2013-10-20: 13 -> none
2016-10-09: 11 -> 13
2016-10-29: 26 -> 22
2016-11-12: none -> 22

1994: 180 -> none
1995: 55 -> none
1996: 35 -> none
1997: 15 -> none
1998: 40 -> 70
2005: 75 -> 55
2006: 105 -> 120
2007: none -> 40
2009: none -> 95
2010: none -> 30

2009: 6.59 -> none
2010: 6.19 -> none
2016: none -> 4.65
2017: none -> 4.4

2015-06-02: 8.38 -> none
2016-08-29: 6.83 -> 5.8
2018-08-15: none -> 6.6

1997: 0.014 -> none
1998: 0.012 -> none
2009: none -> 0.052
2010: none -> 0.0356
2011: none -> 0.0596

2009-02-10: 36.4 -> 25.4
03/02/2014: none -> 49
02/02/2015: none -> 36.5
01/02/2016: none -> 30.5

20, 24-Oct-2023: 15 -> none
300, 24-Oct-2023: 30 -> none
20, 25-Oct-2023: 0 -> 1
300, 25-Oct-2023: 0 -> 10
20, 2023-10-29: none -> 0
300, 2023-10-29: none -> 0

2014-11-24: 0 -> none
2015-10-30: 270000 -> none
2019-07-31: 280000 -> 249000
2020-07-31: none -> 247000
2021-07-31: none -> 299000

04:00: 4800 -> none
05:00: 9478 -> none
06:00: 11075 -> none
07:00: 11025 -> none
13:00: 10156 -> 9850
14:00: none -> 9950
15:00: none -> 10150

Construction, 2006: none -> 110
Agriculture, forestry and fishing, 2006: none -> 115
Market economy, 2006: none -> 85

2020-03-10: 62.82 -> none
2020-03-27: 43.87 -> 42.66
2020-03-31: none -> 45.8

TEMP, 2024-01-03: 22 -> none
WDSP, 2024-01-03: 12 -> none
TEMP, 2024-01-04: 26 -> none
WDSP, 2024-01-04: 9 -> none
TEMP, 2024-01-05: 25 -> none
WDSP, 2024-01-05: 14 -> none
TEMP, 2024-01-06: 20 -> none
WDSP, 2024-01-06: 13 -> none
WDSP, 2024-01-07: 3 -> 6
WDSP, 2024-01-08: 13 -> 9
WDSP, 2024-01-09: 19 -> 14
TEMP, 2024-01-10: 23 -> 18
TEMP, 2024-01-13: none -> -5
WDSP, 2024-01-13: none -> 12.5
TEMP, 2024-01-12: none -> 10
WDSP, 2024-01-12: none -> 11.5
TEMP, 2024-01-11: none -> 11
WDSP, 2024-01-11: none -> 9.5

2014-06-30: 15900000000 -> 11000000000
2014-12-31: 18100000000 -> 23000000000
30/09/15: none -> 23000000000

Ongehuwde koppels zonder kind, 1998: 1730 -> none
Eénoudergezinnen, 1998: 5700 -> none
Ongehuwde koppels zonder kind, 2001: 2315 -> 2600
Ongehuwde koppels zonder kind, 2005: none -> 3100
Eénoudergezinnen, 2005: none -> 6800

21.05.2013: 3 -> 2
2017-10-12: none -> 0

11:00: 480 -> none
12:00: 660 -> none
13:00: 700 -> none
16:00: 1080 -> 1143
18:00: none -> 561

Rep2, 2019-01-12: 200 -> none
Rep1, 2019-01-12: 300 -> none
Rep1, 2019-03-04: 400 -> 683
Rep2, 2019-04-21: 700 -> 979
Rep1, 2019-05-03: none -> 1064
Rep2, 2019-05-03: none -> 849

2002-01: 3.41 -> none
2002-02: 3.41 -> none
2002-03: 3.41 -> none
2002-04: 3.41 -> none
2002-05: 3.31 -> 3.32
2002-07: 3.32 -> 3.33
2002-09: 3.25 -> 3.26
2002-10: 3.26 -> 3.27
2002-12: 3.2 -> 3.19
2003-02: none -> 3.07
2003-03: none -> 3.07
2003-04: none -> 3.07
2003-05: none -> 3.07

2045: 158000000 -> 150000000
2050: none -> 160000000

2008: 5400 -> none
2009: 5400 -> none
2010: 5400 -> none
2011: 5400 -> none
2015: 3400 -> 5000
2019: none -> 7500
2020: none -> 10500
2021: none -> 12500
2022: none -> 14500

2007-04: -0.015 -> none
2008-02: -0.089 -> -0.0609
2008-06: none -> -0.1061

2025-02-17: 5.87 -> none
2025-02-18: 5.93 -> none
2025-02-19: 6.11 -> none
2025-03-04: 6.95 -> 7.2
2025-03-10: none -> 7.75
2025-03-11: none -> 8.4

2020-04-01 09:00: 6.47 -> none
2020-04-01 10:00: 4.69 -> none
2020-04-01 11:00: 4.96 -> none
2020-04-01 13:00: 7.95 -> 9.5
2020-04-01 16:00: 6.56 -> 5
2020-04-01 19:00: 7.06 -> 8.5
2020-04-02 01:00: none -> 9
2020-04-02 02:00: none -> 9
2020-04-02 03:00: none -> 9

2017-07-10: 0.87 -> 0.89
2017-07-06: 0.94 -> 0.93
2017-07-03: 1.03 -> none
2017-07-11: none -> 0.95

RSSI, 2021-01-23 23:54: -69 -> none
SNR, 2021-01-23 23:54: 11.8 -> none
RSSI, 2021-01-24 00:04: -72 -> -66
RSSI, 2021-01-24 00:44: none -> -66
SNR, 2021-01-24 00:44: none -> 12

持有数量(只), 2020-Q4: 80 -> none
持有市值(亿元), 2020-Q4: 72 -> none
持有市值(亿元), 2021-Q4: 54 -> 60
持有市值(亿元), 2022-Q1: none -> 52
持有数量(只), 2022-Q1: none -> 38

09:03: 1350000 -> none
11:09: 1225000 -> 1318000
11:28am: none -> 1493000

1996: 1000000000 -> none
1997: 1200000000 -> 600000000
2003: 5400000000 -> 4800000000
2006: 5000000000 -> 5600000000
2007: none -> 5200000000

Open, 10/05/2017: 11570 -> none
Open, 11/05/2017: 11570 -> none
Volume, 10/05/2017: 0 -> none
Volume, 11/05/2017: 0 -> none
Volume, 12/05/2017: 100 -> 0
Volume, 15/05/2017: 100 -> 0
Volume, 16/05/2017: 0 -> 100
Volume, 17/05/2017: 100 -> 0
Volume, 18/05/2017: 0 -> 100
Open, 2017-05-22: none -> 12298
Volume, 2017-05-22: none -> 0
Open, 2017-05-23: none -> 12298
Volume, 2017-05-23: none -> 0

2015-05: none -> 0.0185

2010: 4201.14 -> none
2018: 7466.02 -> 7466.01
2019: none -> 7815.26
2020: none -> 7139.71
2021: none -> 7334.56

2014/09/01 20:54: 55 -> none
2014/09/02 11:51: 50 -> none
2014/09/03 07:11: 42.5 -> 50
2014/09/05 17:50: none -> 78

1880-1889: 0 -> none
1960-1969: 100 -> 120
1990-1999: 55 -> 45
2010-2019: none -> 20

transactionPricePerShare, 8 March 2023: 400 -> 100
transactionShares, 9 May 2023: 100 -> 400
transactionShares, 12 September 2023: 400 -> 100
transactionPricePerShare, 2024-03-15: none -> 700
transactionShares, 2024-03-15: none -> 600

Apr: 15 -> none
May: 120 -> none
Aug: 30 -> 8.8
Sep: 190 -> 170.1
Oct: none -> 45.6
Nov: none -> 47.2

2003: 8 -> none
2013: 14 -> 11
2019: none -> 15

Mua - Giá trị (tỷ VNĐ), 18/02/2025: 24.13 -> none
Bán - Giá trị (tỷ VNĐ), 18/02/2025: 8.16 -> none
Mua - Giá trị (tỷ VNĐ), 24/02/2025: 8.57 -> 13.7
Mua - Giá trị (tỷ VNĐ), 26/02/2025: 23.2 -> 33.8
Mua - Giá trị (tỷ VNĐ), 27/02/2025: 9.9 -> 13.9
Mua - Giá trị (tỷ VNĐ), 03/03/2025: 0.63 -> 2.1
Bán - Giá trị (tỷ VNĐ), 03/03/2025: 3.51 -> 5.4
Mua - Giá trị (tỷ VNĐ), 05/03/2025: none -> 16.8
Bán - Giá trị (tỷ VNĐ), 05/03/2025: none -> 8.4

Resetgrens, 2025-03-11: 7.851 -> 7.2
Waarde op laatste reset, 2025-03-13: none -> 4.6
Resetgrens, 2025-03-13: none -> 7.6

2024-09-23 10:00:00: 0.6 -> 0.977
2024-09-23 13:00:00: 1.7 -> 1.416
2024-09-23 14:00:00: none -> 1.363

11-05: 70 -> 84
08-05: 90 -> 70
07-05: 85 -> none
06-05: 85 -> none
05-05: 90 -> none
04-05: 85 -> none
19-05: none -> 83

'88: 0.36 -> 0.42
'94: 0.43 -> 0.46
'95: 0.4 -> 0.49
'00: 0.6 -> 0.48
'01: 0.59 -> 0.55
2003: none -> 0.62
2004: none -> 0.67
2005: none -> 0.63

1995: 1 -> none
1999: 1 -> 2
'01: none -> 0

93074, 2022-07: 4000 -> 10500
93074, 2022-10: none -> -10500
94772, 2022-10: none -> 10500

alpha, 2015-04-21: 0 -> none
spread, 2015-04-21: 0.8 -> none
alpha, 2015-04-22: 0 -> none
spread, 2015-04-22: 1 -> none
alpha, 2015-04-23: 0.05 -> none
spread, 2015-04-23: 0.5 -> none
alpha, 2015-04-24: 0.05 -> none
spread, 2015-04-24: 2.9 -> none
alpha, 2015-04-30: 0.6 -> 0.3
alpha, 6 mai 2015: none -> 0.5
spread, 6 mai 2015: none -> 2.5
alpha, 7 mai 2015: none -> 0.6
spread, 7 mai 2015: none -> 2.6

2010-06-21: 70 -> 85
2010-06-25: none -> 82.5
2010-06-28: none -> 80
----------
-- Task --
Repeat exactly the lines of the listing above, from the one with "2009: 5400 -> none" down to the one with "2003: 5400000000 -> 4800000000"; both of those lines belong in the range.

-- Result for this exercise --
2009: 5400 -> none
2010: 5400 -> none
2011: 5400 -> none
2015: 3400 -> 5000
2019: none -> 7500
2020: none -> 10500
2021: none -> 12500
2022: none -> 14500

2007-04: -0.015 -> none
2008-02: -0.089 -> -0.0609
2008-06: none -> -0.1061

2025-02-17: 5.87 -> none
2025-02-18: 5.93 -> none
2025-02-19: 6.11 -> none
2025-03-04: 6.95 -> 7.2
2025-03-10: none -> 7.75
2025-03-11: none -> 8.4

2020-04-01 09:00: 6.47 -> none
2020-04-01 10:00: 4.69 -> none
2020-04-01 11:00: 4.96 -> none
2020-04-01 13:00: 7.95 -> 9.5
2020-04-01 16:00: 6.56 -> 5
2020-04-01 19:00: 7.06 -> 8.5
2020-04-02 01:00: none -> 9
2020-04-02 02:00: none -> 9
2020-04-02 03:00: none -> 9

2017-07-10: 0.87 -> 0.89
2017-07-06: 0.94 -> 0.93
2017-07-03: 1.03 -> none
2017-07-11: none -> 0.95

RSSI, 2021-01-23 23:54: -69 -> none
SNR, 2021-01-23 23:54: 11.8 -> none
RSSI, 2021-01-24 00:04: -72 -> -66
RSSI, 2021-01-24 00:44: none -> -66
SNR, 2021-01-24 00:44: none -> 12

持有数量(只), 2020-Q4: 80 -> none
持有市值(亿元), 2020-Q4: 72 -> none
持有市值(亿元), 2021-Q4: 54 -> 60
持有市值(亿元), 2022-Q1: none -> 52
持有数量(只), 2022-Q1: none -> 38

09:03: 1350000 -> none
11:09: 1225000 -> 1318000
11:28am: none -> 1493000

1996: 1000000000 -> none
1997: 1200000000 -> 600000000
2003: 5400000000 -> 4800000000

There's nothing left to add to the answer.